Data extracts
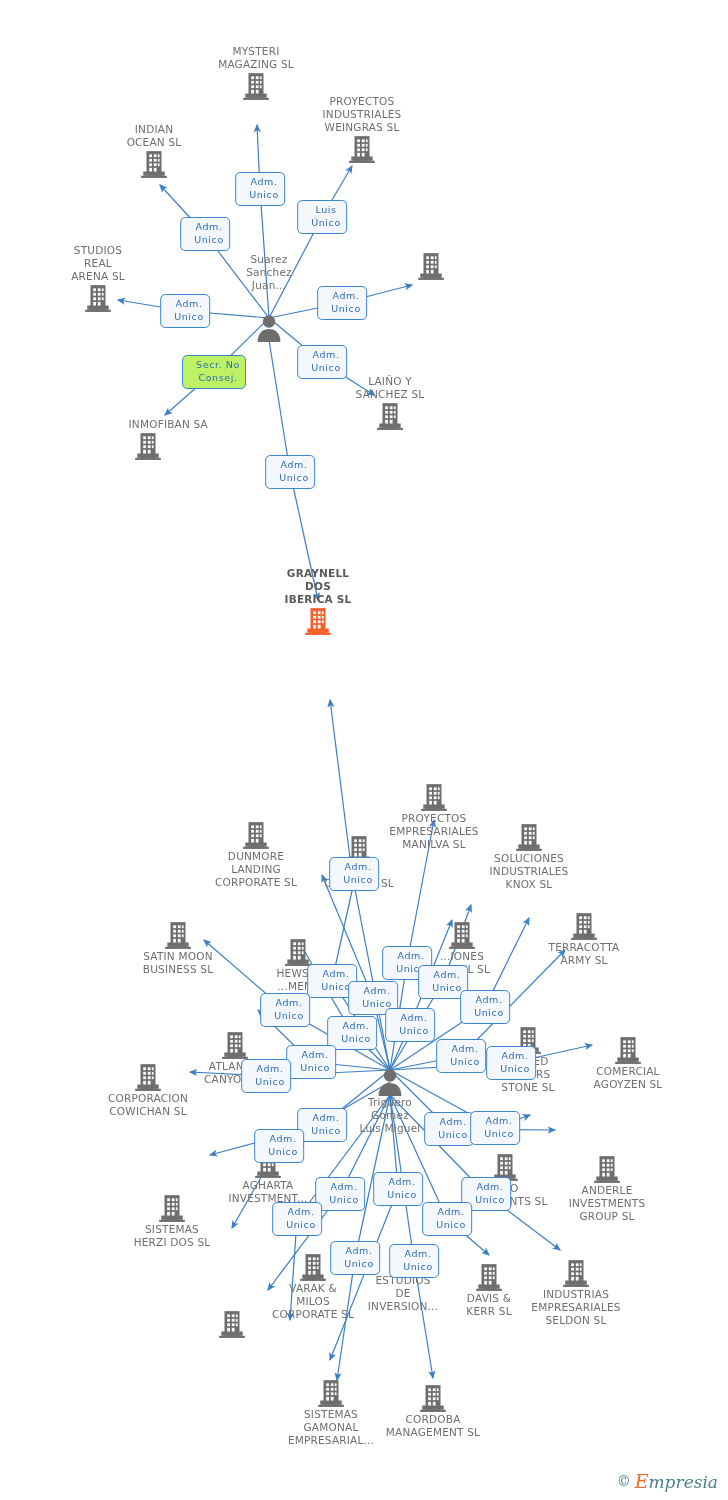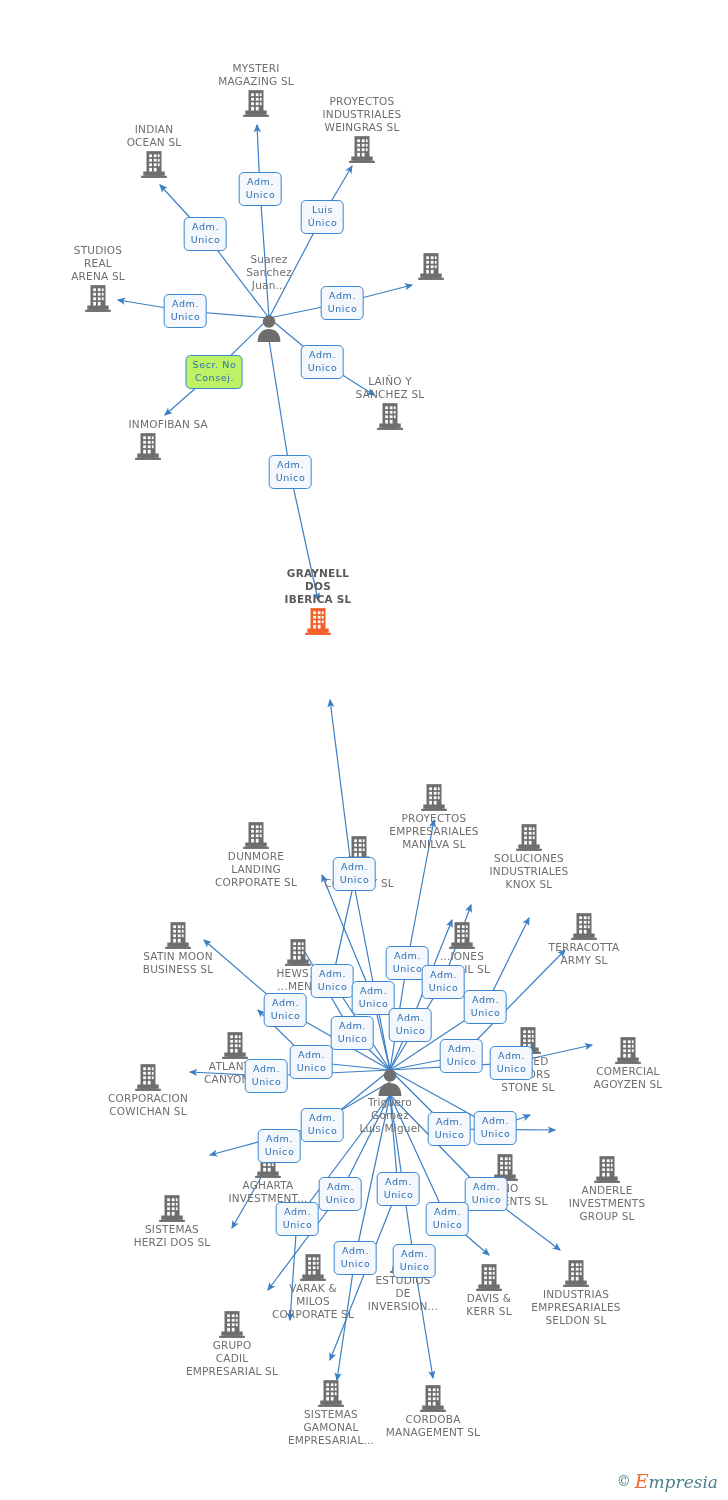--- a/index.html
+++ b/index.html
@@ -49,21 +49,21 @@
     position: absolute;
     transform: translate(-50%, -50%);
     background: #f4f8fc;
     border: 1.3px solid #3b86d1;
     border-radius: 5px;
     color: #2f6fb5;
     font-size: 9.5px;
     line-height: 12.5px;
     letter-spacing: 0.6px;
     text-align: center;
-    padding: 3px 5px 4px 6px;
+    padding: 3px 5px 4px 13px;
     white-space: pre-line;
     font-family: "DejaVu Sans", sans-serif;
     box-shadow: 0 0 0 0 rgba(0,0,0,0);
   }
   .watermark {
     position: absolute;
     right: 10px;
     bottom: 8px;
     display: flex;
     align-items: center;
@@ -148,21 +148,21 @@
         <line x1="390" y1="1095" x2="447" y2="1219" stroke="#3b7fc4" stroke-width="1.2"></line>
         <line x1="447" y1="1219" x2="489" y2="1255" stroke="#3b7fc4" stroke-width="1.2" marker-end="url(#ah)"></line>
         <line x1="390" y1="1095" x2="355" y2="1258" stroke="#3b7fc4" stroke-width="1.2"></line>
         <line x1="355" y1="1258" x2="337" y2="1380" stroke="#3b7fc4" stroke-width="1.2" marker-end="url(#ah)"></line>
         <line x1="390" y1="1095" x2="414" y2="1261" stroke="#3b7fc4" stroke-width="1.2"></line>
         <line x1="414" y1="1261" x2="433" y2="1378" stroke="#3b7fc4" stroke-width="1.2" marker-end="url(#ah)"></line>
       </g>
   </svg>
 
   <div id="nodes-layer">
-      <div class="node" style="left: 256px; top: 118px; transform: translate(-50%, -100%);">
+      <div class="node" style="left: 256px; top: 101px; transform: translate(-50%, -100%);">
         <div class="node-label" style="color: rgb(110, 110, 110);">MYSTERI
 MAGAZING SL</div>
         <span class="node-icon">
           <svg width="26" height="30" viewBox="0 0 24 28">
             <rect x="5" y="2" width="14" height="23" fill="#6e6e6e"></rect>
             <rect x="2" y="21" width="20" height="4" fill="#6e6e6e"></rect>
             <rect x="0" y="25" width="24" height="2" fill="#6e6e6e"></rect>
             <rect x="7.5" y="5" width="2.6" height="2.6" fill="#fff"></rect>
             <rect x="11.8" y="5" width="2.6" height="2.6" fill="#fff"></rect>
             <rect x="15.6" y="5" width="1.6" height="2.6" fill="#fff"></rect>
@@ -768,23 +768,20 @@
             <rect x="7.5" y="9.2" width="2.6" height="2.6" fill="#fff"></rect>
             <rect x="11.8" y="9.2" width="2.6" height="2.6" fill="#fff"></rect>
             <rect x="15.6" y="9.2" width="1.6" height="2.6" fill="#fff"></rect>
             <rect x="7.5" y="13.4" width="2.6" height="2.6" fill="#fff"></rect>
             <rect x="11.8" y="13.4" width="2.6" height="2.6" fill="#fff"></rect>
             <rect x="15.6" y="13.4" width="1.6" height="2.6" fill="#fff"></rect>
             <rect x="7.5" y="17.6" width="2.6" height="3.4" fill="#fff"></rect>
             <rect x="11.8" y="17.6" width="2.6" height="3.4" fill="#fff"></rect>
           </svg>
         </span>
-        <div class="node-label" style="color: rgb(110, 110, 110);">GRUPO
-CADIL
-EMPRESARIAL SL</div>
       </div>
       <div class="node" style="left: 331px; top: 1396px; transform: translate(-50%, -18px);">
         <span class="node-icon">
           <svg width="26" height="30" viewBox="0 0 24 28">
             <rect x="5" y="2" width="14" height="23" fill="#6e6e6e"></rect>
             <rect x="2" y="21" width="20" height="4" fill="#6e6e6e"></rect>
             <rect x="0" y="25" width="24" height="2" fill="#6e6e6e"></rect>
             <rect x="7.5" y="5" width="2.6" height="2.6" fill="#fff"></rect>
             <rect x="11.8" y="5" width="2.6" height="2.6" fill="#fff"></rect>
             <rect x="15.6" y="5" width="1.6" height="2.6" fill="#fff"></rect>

* * *

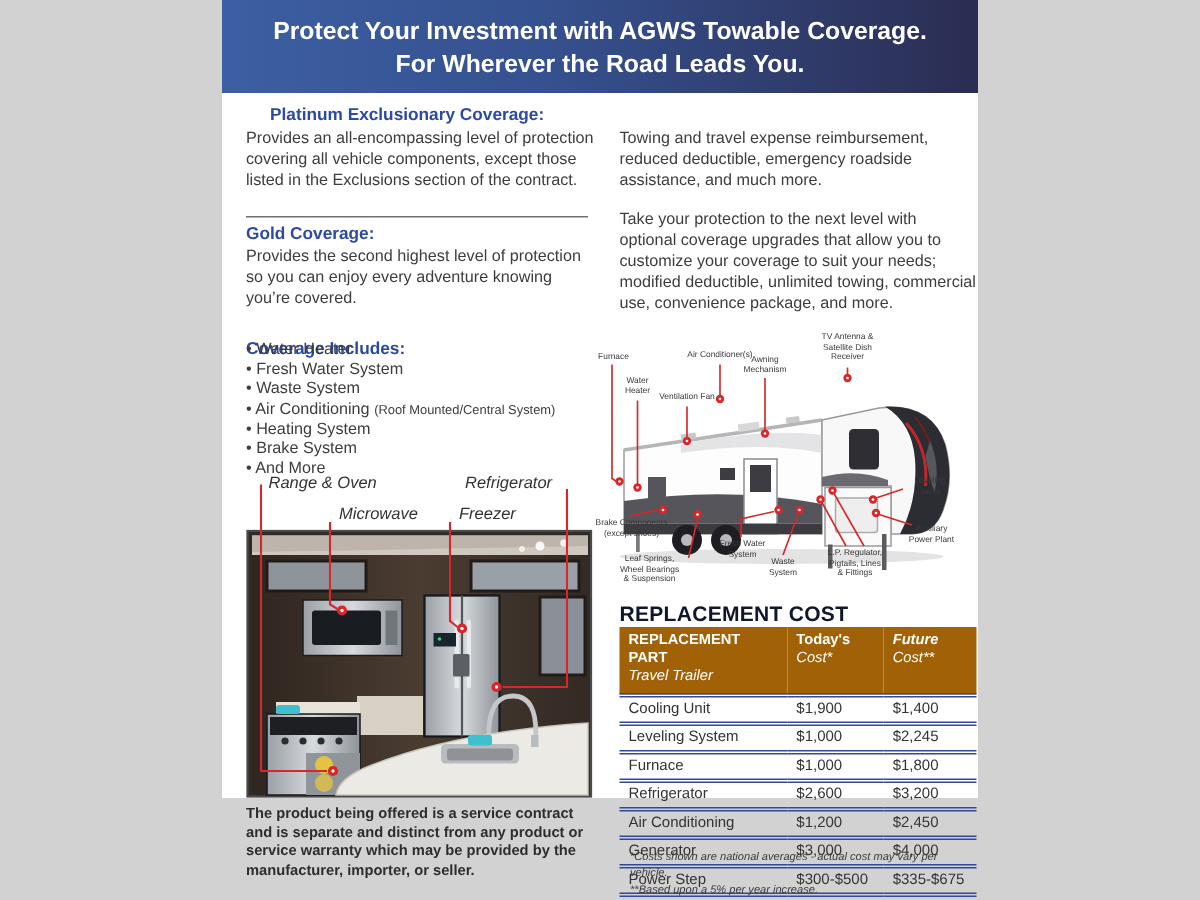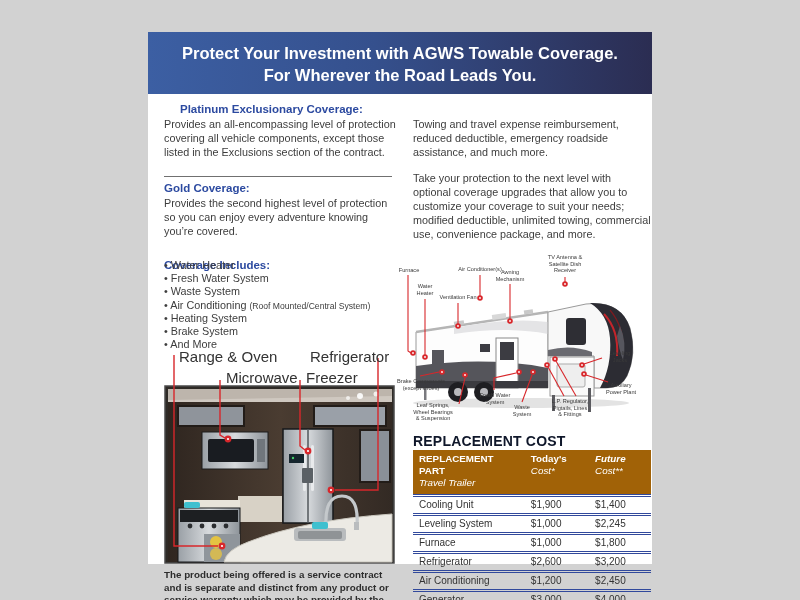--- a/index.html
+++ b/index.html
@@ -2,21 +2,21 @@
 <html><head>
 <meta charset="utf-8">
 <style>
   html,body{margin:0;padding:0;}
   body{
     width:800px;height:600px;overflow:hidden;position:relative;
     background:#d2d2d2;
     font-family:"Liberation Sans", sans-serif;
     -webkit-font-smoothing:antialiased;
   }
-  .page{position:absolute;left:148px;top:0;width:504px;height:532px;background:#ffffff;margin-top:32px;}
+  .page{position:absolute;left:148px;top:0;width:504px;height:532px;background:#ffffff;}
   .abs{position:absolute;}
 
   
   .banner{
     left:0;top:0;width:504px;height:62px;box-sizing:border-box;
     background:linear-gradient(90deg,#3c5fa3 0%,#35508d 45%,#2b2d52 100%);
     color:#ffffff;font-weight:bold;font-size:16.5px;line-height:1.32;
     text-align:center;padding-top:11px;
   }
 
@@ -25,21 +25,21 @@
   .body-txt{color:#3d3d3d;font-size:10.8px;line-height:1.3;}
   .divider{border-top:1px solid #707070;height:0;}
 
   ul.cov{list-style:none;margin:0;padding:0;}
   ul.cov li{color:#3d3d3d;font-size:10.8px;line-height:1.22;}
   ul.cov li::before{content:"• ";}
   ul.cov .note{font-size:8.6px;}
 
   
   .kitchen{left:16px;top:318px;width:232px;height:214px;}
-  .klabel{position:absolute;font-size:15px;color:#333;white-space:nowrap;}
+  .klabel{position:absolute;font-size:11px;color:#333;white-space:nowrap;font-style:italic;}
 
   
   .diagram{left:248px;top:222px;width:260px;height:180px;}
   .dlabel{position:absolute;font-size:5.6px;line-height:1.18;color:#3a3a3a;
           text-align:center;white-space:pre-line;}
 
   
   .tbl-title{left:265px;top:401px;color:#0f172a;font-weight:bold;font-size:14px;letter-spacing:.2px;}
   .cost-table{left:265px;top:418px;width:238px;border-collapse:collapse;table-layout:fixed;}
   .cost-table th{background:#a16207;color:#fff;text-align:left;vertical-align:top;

Prompt
Only a number is wanted here: the count of lines above that hold the word "bold".

Response area
2